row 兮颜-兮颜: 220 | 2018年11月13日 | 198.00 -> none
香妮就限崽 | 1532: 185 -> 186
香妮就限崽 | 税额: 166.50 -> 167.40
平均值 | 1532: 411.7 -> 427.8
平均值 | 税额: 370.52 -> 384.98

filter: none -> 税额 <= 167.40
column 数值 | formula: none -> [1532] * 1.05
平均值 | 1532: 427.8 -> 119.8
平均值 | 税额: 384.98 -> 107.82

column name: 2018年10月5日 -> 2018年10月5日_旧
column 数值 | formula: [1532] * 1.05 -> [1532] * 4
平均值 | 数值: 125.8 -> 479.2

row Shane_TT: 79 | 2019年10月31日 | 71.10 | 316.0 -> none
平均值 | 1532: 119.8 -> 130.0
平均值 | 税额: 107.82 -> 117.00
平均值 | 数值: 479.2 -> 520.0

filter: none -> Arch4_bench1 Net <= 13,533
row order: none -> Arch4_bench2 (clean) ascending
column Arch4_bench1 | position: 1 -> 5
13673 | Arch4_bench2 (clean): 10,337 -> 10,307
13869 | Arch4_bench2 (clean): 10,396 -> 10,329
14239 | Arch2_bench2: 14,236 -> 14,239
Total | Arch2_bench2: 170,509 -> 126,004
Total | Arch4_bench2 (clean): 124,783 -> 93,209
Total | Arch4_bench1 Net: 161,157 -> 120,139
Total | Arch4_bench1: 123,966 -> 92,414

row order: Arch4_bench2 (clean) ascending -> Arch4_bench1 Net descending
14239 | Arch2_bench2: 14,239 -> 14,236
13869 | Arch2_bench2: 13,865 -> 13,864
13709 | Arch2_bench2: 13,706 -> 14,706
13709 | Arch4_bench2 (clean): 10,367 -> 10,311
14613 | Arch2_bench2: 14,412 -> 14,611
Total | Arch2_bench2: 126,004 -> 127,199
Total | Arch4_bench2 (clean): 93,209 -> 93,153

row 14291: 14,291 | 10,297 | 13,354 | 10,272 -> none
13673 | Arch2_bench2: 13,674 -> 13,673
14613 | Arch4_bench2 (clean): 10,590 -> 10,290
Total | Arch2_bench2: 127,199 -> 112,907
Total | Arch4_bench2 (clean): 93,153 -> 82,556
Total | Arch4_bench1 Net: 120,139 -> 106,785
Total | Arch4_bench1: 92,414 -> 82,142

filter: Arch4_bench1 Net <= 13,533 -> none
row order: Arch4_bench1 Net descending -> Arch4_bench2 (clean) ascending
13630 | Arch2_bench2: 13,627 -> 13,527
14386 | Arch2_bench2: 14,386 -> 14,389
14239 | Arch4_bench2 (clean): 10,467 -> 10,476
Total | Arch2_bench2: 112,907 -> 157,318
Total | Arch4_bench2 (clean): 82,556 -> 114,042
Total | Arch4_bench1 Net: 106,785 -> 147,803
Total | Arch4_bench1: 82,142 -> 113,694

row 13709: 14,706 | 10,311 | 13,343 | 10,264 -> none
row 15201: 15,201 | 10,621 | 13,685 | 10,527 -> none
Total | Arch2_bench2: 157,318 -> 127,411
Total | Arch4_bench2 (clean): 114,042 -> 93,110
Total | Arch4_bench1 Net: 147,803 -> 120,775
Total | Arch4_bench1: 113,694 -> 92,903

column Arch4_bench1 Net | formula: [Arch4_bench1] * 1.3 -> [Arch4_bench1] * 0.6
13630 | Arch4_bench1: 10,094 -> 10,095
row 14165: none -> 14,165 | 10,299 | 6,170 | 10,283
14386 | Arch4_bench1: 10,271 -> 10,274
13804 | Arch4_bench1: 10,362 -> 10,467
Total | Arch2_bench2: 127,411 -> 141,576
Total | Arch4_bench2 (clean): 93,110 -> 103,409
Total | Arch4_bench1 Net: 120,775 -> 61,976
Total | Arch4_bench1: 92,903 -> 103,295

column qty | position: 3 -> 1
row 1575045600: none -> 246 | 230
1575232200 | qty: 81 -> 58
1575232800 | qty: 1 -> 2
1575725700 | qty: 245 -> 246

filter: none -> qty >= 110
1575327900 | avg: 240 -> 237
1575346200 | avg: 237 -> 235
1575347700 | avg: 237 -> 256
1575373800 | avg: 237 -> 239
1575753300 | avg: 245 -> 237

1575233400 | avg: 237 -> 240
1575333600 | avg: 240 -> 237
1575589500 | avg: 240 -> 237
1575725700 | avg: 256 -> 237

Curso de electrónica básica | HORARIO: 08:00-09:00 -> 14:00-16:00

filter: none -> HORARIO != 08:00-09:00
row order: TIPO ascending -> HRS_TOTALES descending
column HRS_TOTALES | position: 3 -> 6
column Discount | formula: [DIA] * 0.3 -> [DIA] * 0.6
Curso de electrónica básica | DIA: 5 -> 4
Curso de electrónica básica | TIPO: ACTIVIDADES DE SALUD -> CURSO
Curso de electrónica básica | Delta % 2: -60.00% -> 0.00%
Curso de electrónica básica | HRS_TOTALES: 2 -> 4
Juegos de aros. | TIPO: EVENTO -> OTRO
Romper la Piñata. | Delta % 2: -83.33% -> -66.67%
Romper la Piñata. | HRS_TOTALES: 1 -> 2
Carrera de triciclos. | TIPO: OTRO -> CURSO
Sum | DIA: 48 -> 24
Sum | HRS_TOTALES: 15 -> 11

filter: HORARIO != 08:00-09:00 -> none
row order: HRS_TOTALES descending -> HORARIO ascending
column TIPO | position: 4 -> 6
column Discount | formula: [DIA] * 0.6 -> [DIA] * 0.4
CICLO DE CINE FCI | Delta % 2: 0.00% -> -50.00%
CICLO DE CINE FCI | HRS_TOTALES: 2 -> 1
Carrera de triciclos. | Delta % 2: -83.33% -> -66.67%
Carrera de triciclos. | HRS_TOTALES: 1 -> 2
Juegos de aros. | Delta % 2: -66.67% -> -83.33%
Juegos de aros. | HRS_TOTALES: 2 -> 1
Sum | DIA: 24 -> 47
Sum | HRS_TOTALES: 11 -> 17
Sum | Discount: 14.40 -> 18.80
======
TASK ITEM | Each record must be returned exactly as it is written.

WRITTEN SOLUTION |
row 兮颜-兮颜: 220 | 2018年11月13日 | 198.00 -> none
香妮就限崽 | 1532: 185 -> 186
香妮就限崽 | 税额: 166.50 -> 167.40
平均值 | 1532: 411.7 -> 427.8
平均值 | 税额: 370.52 -> 384.98

filter: none -> 税额 <= 167.40
column 数值 | formula: none -> [1532] * 1.05
平均值 | 1532: 427.8 -> 119.8
平均值 | 税额: 384.98 -> 107.82

column name: 2018年10月5日 -> 2018年10月5日_旧
column 数值 | formula: [1532] * 1.05 -> [1532] * 4
平均值 | 数值: 125.8 -> 479.2

row Shane_TT: 79 | 2019年10月31日 | 71.10 | 316.0 -> none
平均值 | 1532: 119.8 -> 130.0
平均值 | 税额: 107.82 -> 117.00
平均值 | 数值: 479.2 -> 520.0

filter: none -> Arch4_bench1 Net <= 13,533
row order: none -> Arch4_bench2 (clean) ascending
column Arch4_bench1 | position: 1 -> 5
13673 | Arch4_bench2 (clean): 10,337 -> 10,307
13869 | Arch4_bench2 (clean): 10,396 -> 10,329
14239 | Arch2_bench2: 14,236 -> 14,239
Total | Arch2_bench2: 170,509 -> 126,004
Total | Arch4_bench2 (clean): 124,783 -> 93,209
Total | Arch4_bench1 Net: 161,157 -> 120,139
Total | Arch4_bench1: 123,966 -> 92,414

row order: Arch4_bench2 (clean) ascending -> Arch4_bench1 Net descending
14239 | Arch2_bench2: 14,239 -> 14,236
13869 | Arch2_bench2: 13,865 -> 13,864
13709 | Arch2_bench2: 13,706 -> 14,706
13709 | Arch4_bench2 (clean): 10,367 -> 10,311
14613 | Arch2_bench2: 14,412 -> 14,611
Total | Arch2_bench2: 126,004 -> 127,199
Total | Arch4_bench2 (clean): 93,209 -> 93,153

row 14291: 14,291 | 10,297 | 13,354 | 10,272 -> none
13673 | Arch2_bench2: 13,674 -> 13,673
14613 | Arch4_bench2 (clean): 10,590 -> 10,290
Total | Arch2_bench2: 127,199 -> 112,907
Total | Arch4_bench2 (clean): 93,153 -> 82,556
Total | Arch4_bench1 Net: 120,139 -> 106,785
Total | Arch4_bench1: 92,414 -> 82,142

filter: Arch4_bench1 Net <= 13,533 -> none
row order: Arch4_bench1 Net descending -> Arch4_bench2 (clean) ascending
13630 | Arch2_bench2: 13,627 -> 13,527
14386 | Arch2_bench2: 14,386 -> 14,389
14239 | Arch4_bench2 (clean): 10,467 -> 10,476
Total | Arch2_bench2: 112,907 -> 157,318
Total | Arch4_bench2 (clean): 82,556 -> 114,042
Total | Arch4_bench1 Net: 106,785 -> 147,803
Total | Arch4_bench1: 82,142 -> 113,694

row 13709: 14,706 | 10,311 | 13,343 | 10,264 -> none
row 15201: 15,201 | 10,621 | 13,685 | 10,527 -> none
Total | Arch2_bench2: 157,318 -> 127,411
Total | Arch4_bench2 (clean): 114,042 -> 93,110
Total | Arch4_bench1 Net: 147,803 -> 120,775
Total | Arch4_bench1: 113,694 -> 92,903

column Arch4_bench1 Net | formula: [Arch4_bench1] * 1.3 -> [Arch4_bench1] * 0.6
13630 | Arch4_bench1: 10,094 -> 10,095
row 14165: none -> 14,165 | 10,299 | 6,170 | 10,283
14386 | Arch4_bench1: 10,271 -> 10,274
13804 | Arch4_bench1: 10,362 -> 10,467
Total | Arch2_bench2: 127,411 -> 141,576
Total | Arch4_bench2 (clean): 93,110 -> 103,409
Total | Arch4_bench1 Net: 120,775 -> 61,976
Total | Arch4_bench1: 92,903 -> 103,295

column qty | position: 3 -> 1
row 1575045600: none -> 246 | 230
1575232200 | qty: 81 -> 58
1575232800 | qty: 1 -> 2
1575725700 | qty: 245 -> 246

filter: none -> qty >= 110
1575327900 | avg: 240 -> 237
1575346200 | avg: 237 -> 235
1575347700 | avg: 237 -> 256
1575373800 | avg: 237 -> 239
1575753300 | avg: 245 -> 237

1575233400 | avg: 237 -> 240
1575333600 | avg: 240 -> 237
1575589500 | avg: 240 -> 237
1575725700 | avg: 256 -> 237

Curso de electrónica básica | HORARIO: 08:00-09:00 -> 14:00-16:00

filter: none -> HORARIO != 08:00-09:00
row order: TIPO ascending -> HRS_TOTALES descending
column HRS_TOTALES | position: 3 -> 6
column Discount | formula: [DIA] * 0.3 -> [DIA] * 0.6
Curso de electrónica básica | DIA: 5 -> 4
Curso de electrónica básica | TIPO: ACTIVIDADES DE SALUD -> CURSO
Curso de electrónica básica | Delta % 2: -60.00% -> 0.00%
Curso de electrónica básica | HRS_TOTALES: 2 -> 4
Juegos de aros. | TIPO: EVENTO -> OTRO
Romper la Piñata. | Delta % 2: -83.33% -> -66.67%
Romper la Piñata. | HRS_TOTALES: 1 -> 2
Carrera de triciclos. | TIPO: OTRO -> CURSO
Sum | DIA: 48 -> 24
Sum | HRS_TOTALES: 15 -> 11

filter: HORARIO != 08:00-09:00 -> none
row order: HRS_TOTALES descending -> HORARIO ascending
column TIPO | position: 4 -> 6
column Discount | formula: [DIA] * 0.6 -> [DIA] * 0.4
CICLO DE CINE FCI | Delta % 2: 0.00% -> -50.00%
CICLO DE CINE FCI | HRS_TOTALES: 2 -> 1
Carrera de triciclos. | Delta % 2: -83.33% -> -66.67%
Carrera de triciclos. | HRS_TOTALES: 1 -> 2
Juegos de aros. | Delta % 2: -66.67% -> -83.33%
Juegos de aros. | HRS_TOTALES: 2 -> 1
Sum | DIA: 24 -> 47
Sum | HRS_TOTALES: 11 -> 17
Sum | Discount: 14.40 -> 18.80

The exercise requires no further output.